|Ghannoum, Oula - UNIV.WESTERN SYDNEY,AUST.|
|Von Caemmerer, Susanne - AUST. NAT'L UNIV., AUST.|
|Conroy, Jann - UNIV.WESTERN SYDNEY,AUST.|
Submitted to: Plant Cell and Environment
Publication Type: Peer Reviewed Journal
Publication Acceptance Date: April 10, 2000
Publication Date: N/A
Interpretive Summary: Plants with C4 photosynthesis include some of the world's most important crops (corn, sugarcane) and noxious weeds (crabgrass, nutsedge, pigweed). Although C4 plants only represent a small proportion of the world's plant species (5%), they contribute about 18-21% of global productivity because of the high productivity of C4 grasslands. Based solely on the biochemistry yof photosynthesis, it has been suggested that C4 plants will not respond t the ongoing increase in atmospheric CO2 concentration. However, a number of recent studies have shown that the response of C4 plants may have been underestimated. Due to the importance of C4 grasslands in global carbon sequestration, recognition and understanding of the direct impact of rising atmospheric CO2 concentration remains a crucial area of interest. In this review, we examine the current state of knowledge regarding the response of C4 plants to the ongoing increase in atmospheric CO2 concentration and propose that rising CO2 levels can directly and indirectly stimulate the growth of C4 species. Overall, recent data strongly suggest that rising carbon dioxide may directly influence the global primary productivity of C4 grasslands with a subsequent increase in terrestrial carbon sequestration.
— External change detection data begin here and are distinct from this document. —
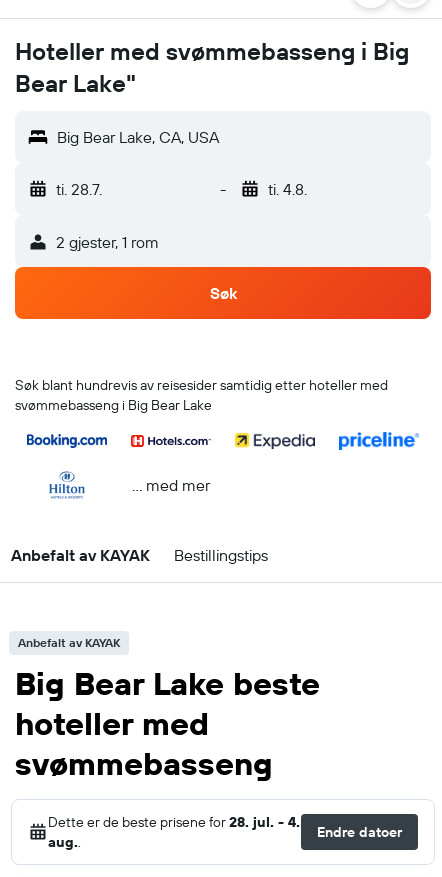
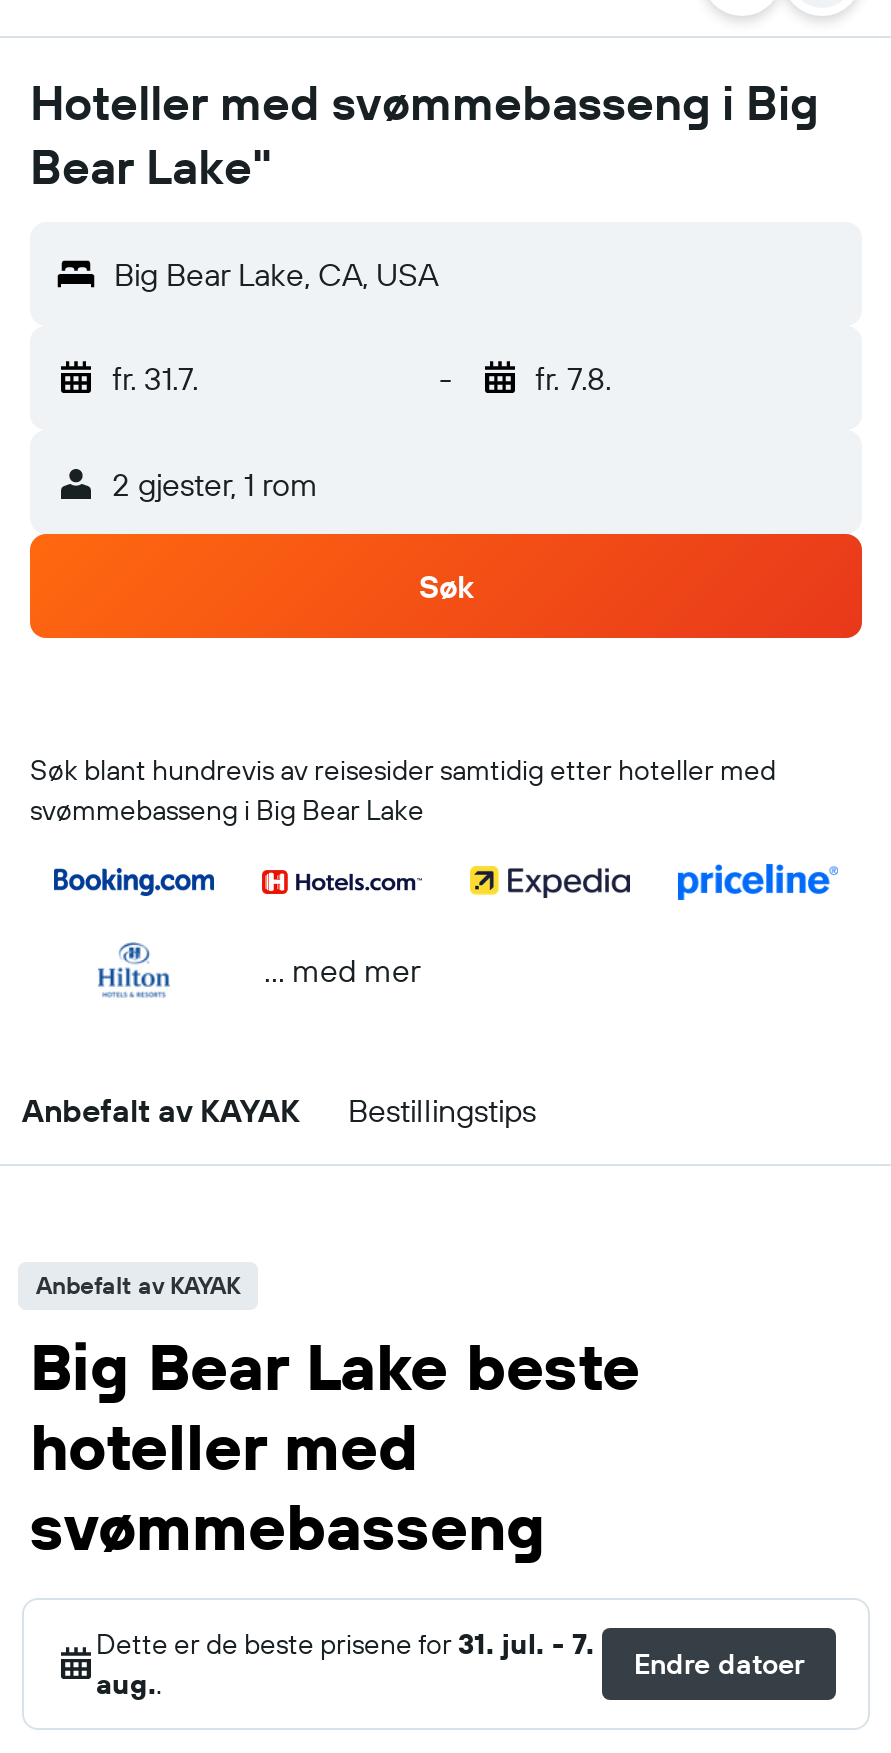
- ti. 28.7.
+ fr. 31.7.

- ti. 4.8.
+ fr. 7.8.

- Dette er de beste prisene for 28. jul. - 4.
+ Dette er de beste prisene for 31. jul. - 7.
Technical Abstract: Despite mounting evidence that C4 plants accumulate more biomass at elevated CO2, the underlying mechanisms of this response are still largely unclear. In this opinion, we review the current state of knowledge regarding the response of C4 plants to elevated CO2 and propose a general hypothesis of the likely mechanisms, relating the various possibilities. Elevated CO2 stimulates the growth of both well-watered and water-stressed C4 plants through two main routes. First, it enhanced leaf CO2 assimilation rates due to increased intercellular CO2. Secondly, it reduced stomatal conductance and, consequently, leaf transpiration rates. Reduced transpiration rates stimulate growth due to its effect on leaf temperature, conservation of soil water, and improved shoot water relations. We argue that bundle sheath leakiness, direct CO2 fixation in the bundle sheath or the immaturity of C4 photosynthesis in young C4 leaves are unlikely explanations for the CO2 responsiveness of C4 photosynthesis. The interaction between elevated CO2, temperature, and shoot water relations on the growth and photosynthesis of C4 plants are identified as key areas needing urgent research. Overall, available data indicate that C4 plants can show significant increases in biomass accumulation with rising atmospheric CO2. This, in turn, may have a considerable impact on terrestrial carbon sequestration because C4 grasslands contribute substantially to global primary productivity.